For some time after the first outburst of the disease, sexual intercourse with the infected does not seem to have been suspected as the source and means by which the syphilitic contagion was propagated. Nor was the local primary affection of the sexual organs generally noticed by the authors of these times as either a constant or marked symptom. They were acquainted with, and described, only the secondary symptoms of the malady—the hideous eruptions on the skin—the ulcers of the throat—the nocturnal pains in, and lesions of, the bones—while they mostly all pass over the genital organs, as if they remained unaffected. So much so was this the case, that we find Montagnana, in 1498, advising not as a means of infection, but rather as a means of cure, moderate coition; for, in laying down various rules of treatment to a sick bishop under his care for syphilis, he inculcates, among other items “coitus vero sit temperatus.”[620]

When treating of this subject, and when speaking of both the usual mode of the infection of syphilis and its primary local symptoms generally escaping notice at the era of the first appearance of the disease, Swediaur observes,—“It is worthy of remark, that although many authors, since the year 1500, make mention of the genital organs, and say that syphilis may more generally (ut plurimum) be communicated by coition; not one before that time (1500) points out the (primary) affection as essential or characteristic of the disease. All (Swediaur adds) look upon it as a disease pestilential and contagious without coition, and even without any direct contact” (vol. i. p. 36). The observations of Astruc and Girtanner, and other authors on this point, are nearly to the same effect.

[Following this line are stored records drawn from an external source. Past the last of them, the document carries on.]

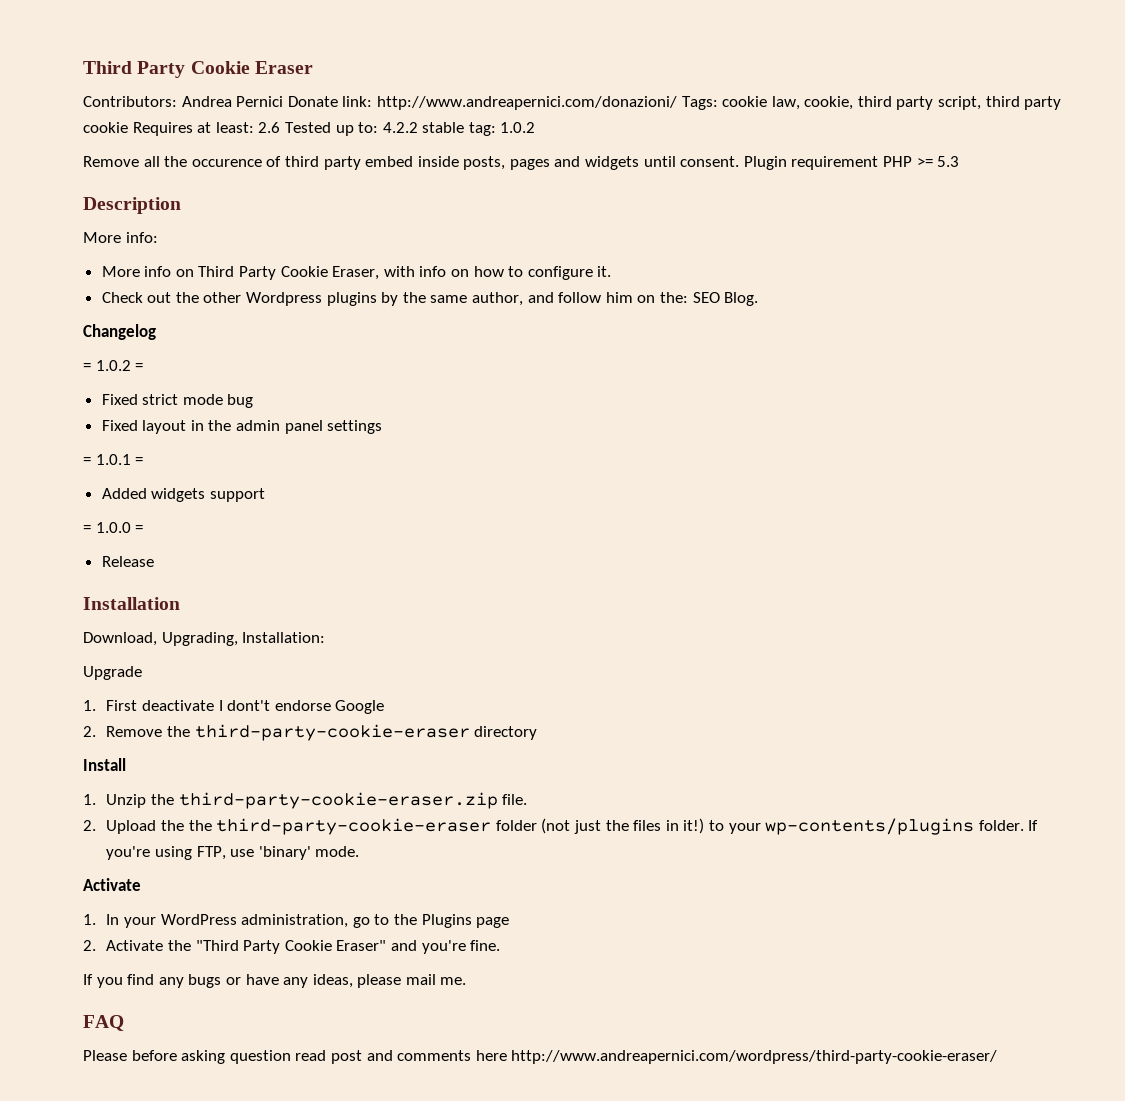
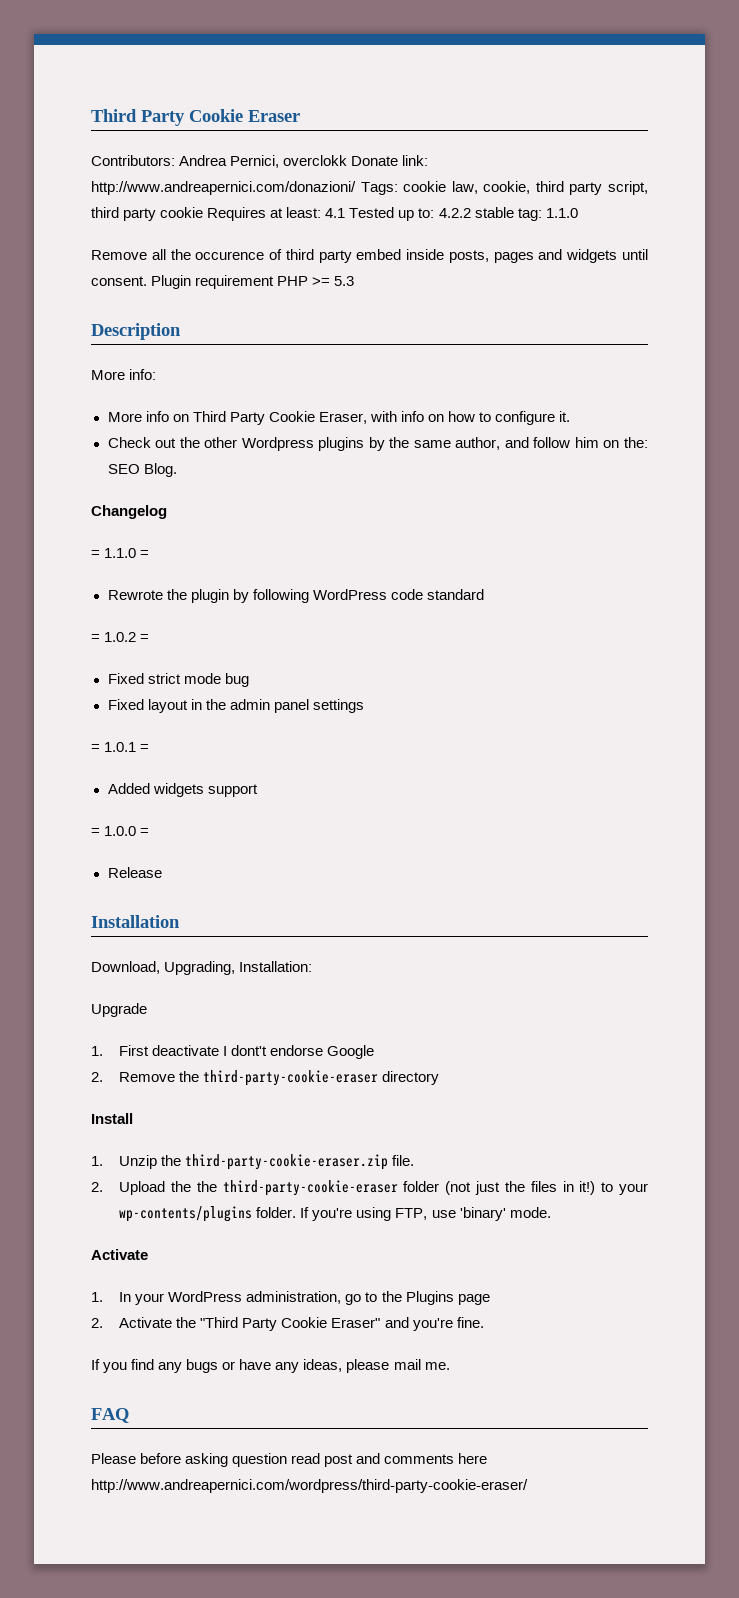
[236,96,284,107] Pernici -> [230,155,348,168] Pernici, overclokk
[258,122,281,133] 2.6 -> [325,208,346,218] 4.1
[500,122,536,133] 1.0.2 -> [545,208,578,218] 1.1.0
(156, 332) none -> [91,548,150,558] [107,589,484,603] // = 1.1.0 = // Rewrote the plugin by following WordPress code standard

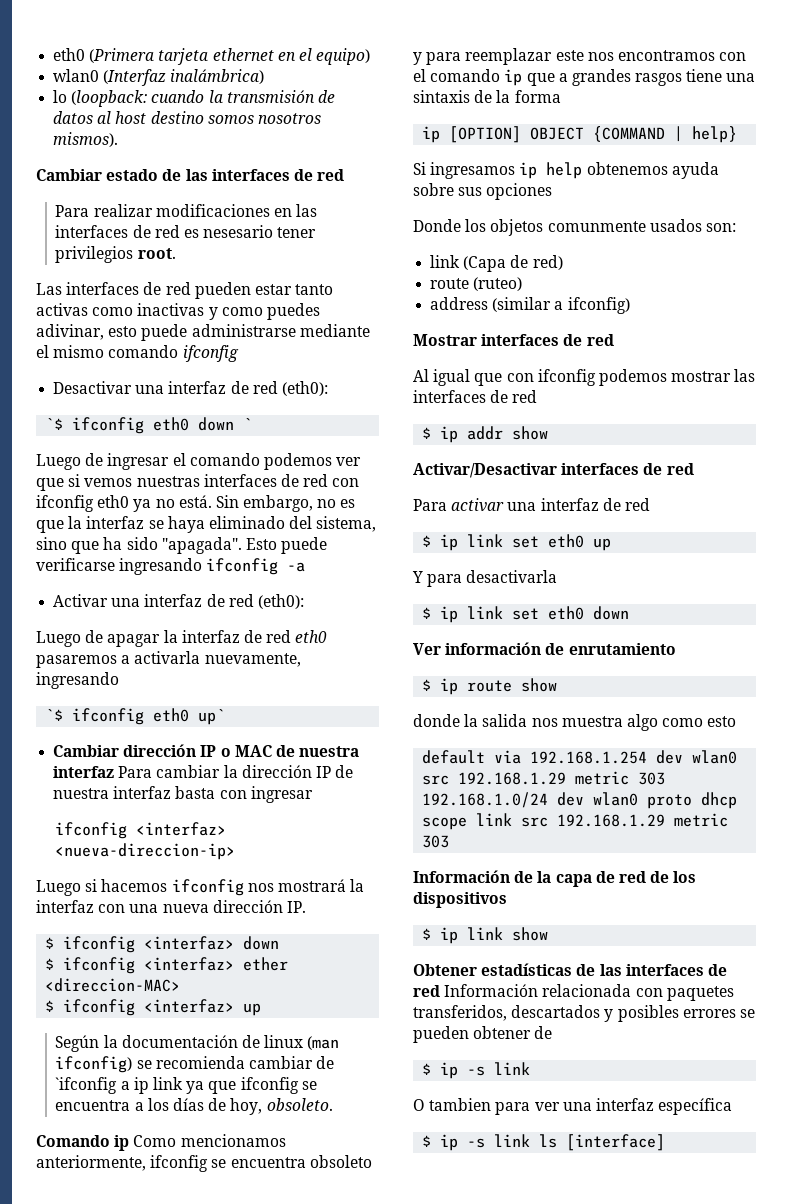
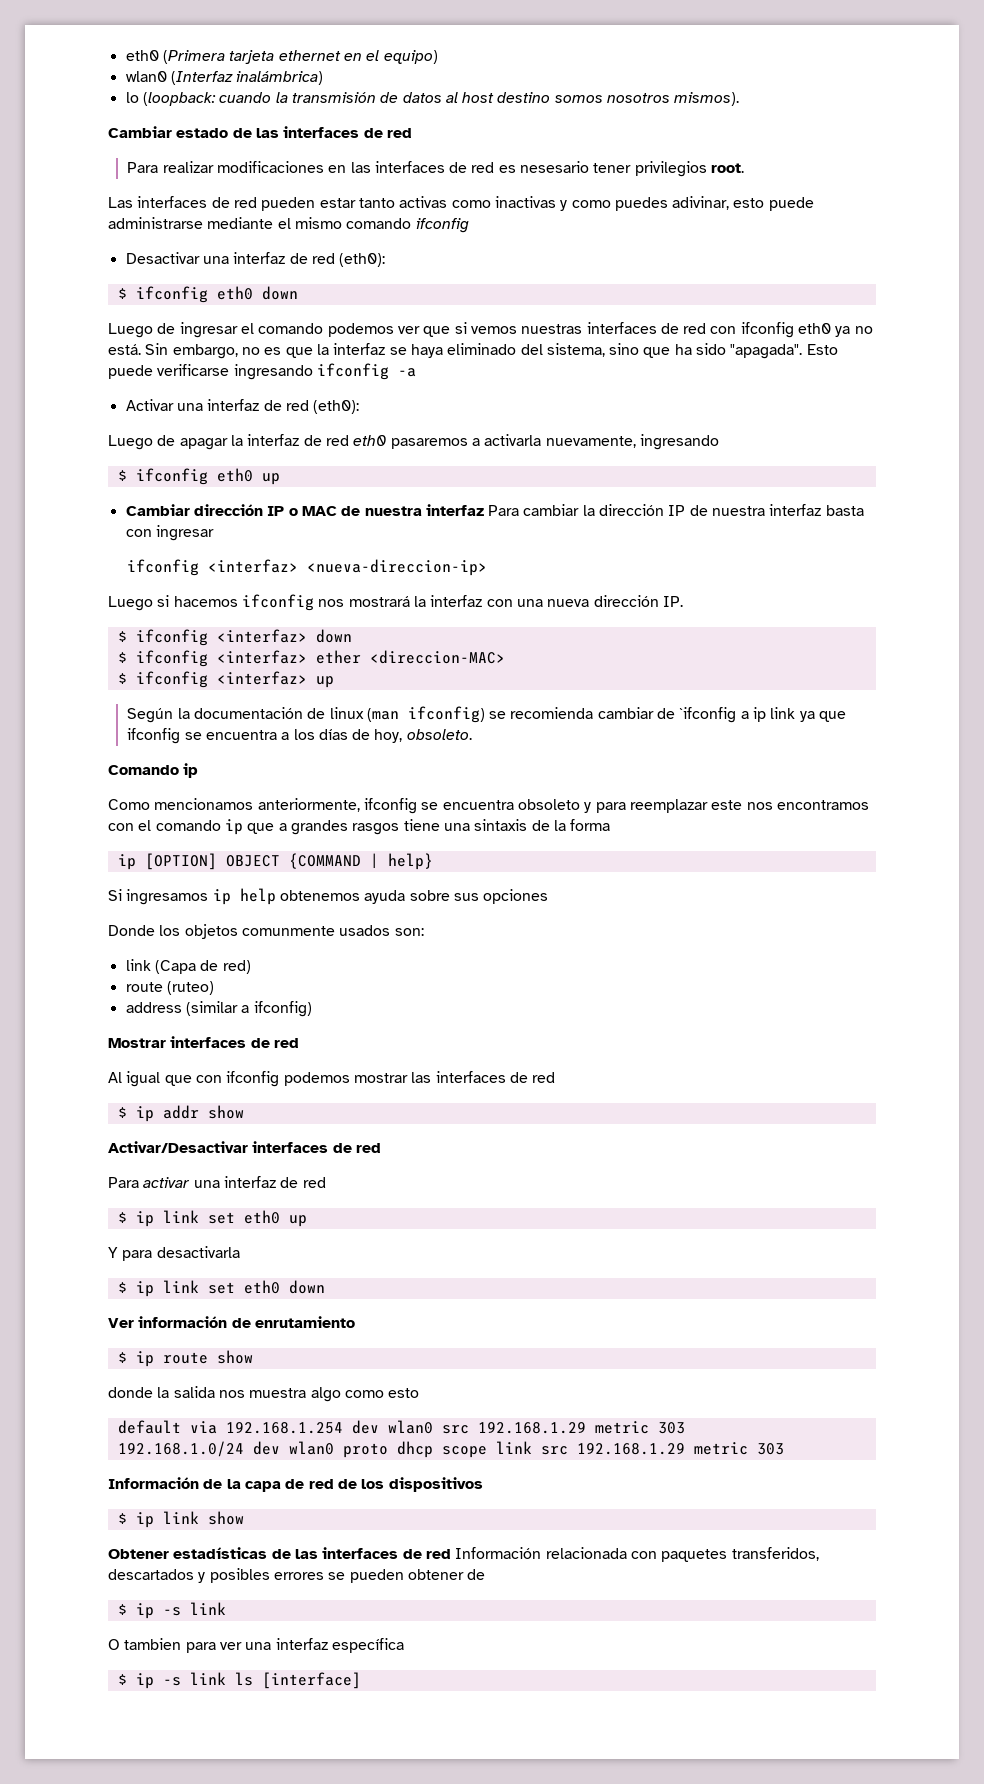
[45,418,64,430] `$ -> [117,288,127,299] $
[243,418,253,430] ` -> (298, 293) none
[45,708,226,725] `$ ifconfig eth0 up` -> [117,468,280,485] $ ifconfig eth0 up
(130, 1143) none -> (199, 770) //

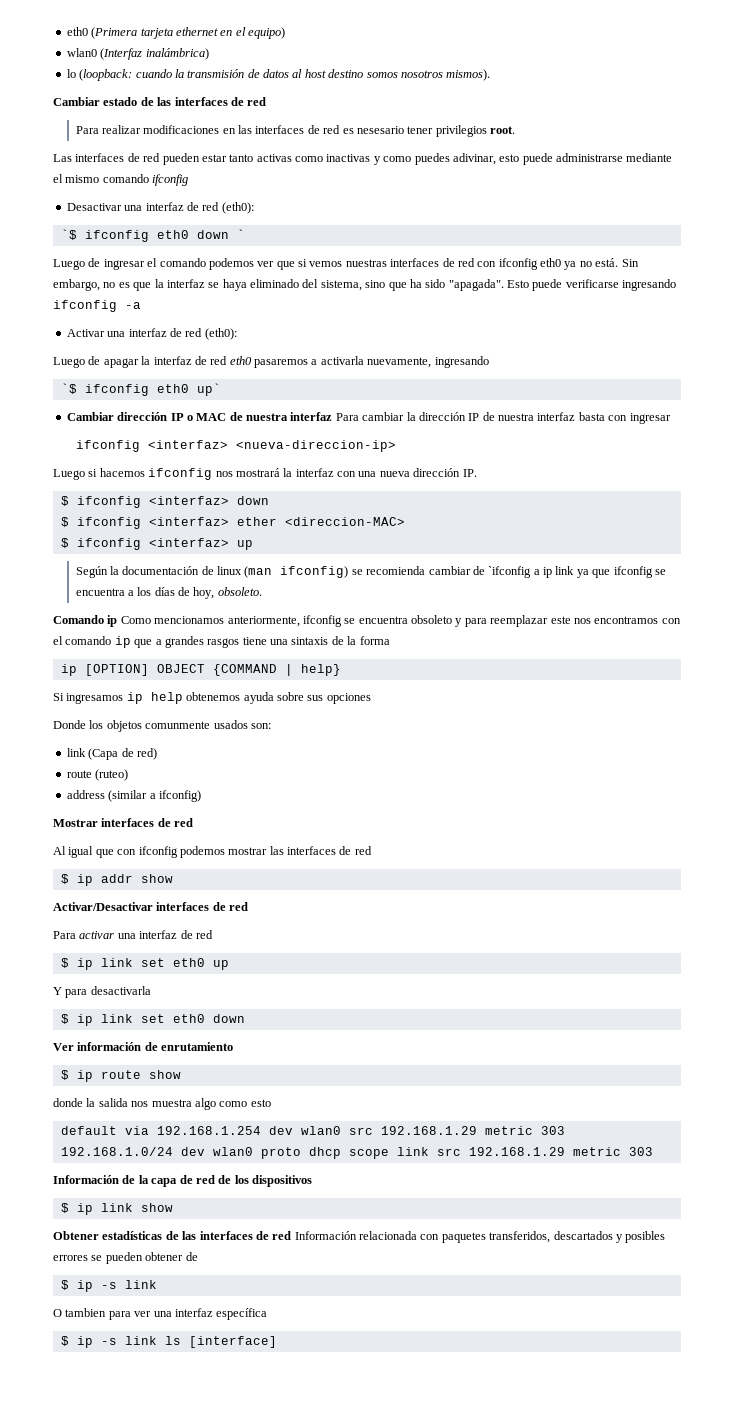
[117,288,127,299] $ -> [60,229,77,240] `$
(298, 293) none -> [236,229,245,239] `
[117,468,280,485] $ ifconfig eth0 up -> [60,383,221,396] `$ ifconfig eth0 up`
(199, 770) // -> (118, 621) none

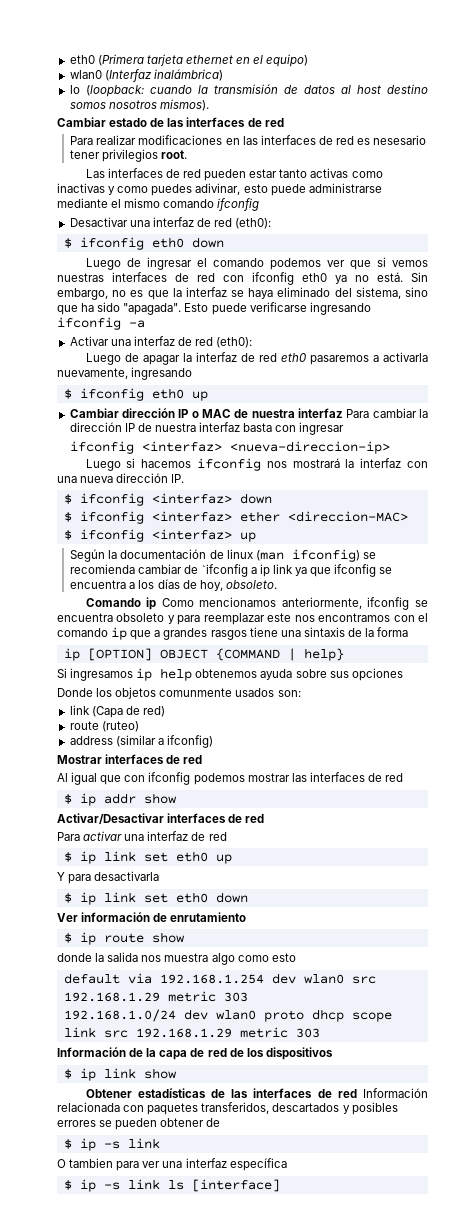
[60,229,77,240] `$ -> [63,238,72,248] $
[236,229,245,239] ` -> (224, 242) none
[60,383,221,396] `$ ifconfig eth0 up` -> [63,388,208,401] $ ifconfig eth0 up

In relation to this question, that of the actual mode and means of propagation of syphilis, the edict of Aberdeen, in 1497, is particularly remarkable and interesting, and most fully maintains the character of the capital of the north for that native shrewdness and sagacity which the poet Dunbar long ago solemnly assigned to it. We have just now referred to Swediaur, etc., stating that up to 1500 all European writers looked upon syphilis as spreading, pestilentially and contagiously, without coition. Three years earlier, the aldermen and town-council of Aberdeen seem to have arrived at more just ideas of its laws of propagation, and to have distinctly suspected impure sexual intercourse as the mode of communication of the malady. This seems to be fully borne out by their ordering, “for the eschewing of the infirmitey,” that (to use the words of the edict) “all licht weman be chargit and ordanit to desist fra thar syne of venerie;” and we have the usual glowing and earnest threat of the application of the actual cautery, or “ane key of het yrne (hot iron) to thair chekis,” in case of disobedience. The later Aberdeen edicts of 1507, which we have already quoted at length, show, however, that the rulers of the burgh had been subsequently led to adopt the erroneous idea of the leading authorities of the day, that the disease might be transmitted also in the way of common contagions, and even, perhaps, by the medium of a third person.